TL;DR
Build content around entities (brand, products, people, concepts) rather than keywords. Define each entity clearly, link entities to each other, maintain naming consistency, and use structured data to formalize entity relationships.
From keywords to entities
Traditional SEO asks: "What keywords should we target?" Entity-first content asks: "What real-world things do we want AI to understand about our brand?" The shift is fundamental.
An entity is a real-world thing: a company, a product, a person, a concept. AI search engines build knowledge graphs of entities and their relationships. When AI understands that Angry Digital (company entity) builds Nexeo (product entity) which provides AI search intelligence (concept entity) for commerce brands (audience entity), it can cite us authoritatively across all related queries.
The entity-first framework
Step 1 — Define your entities: List every entity your content should establish. Your company, each product, key team members, your methodology, your category. Write a clear one-sentence definition for each.
Step 2 — Map relationships: How do entities connect? "Angry Digital builds Nexeo." "Nexeo tracks AI search visibility." "AI search visibility affects commerce revenue." Each relationship is a content opportunity.
Step 3 — Create entity anchor pages: Each entity gets a dedicated page that serves as its canonical definition. Product pages for products. About page for the company. Team page for people. These are the pages AI will cite when it needs to reference your entities.
Step 4 — Link entities consistently: Every time you mention an entity in any content, link to its anchor page. This builds the internal knowledge graph that AI traverses.

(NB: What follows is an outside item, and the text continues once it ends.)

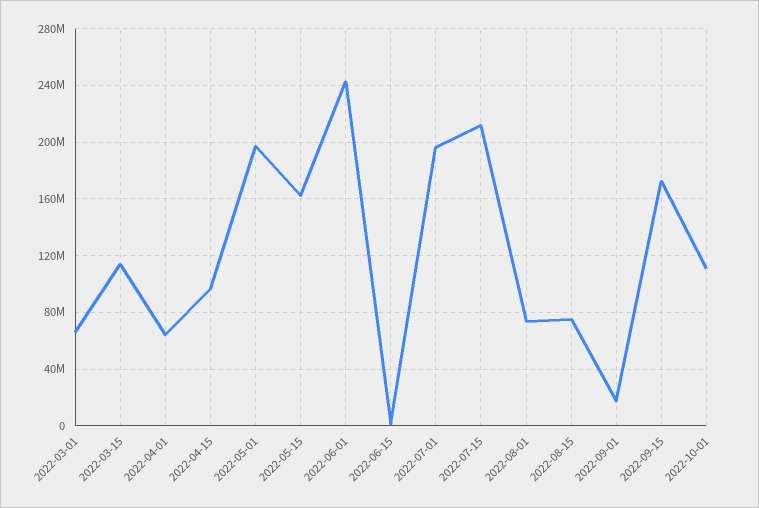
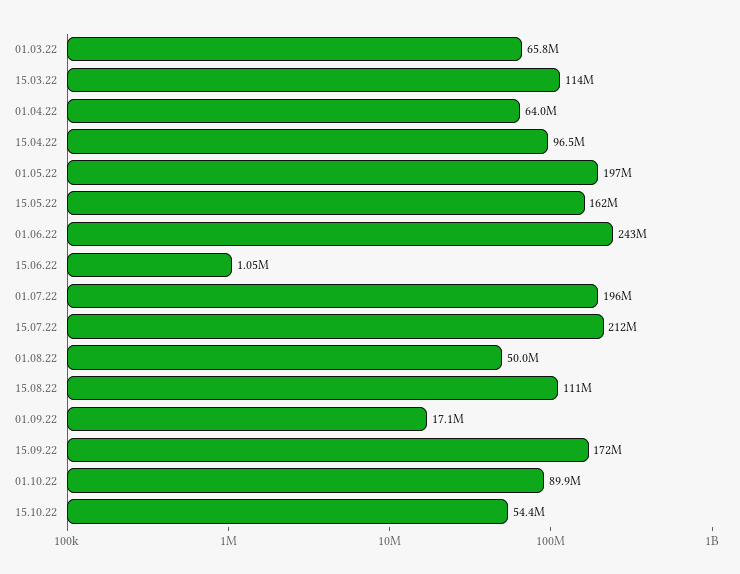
2022-08-01: 75000000 -> 50000000
2022-08-15: 75000000 -> 111000000
2022-10-01: 110000000 -> 89900000
15.10.22: none -> 54400000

Step 5 — Formalize with structured data: JSON-LD Organization, Product, and Person schemas tell AI explicitly what your entities are and how they relate.
Why this beats keyword targeting
Keywords are fragile. Search volume changes, competition shifts, algorithms update. Entities are durable. Your brand entity, product entities, and expertise entities persist and compound over time. Every piece of content that strengthens an entity makes all future citations more likely.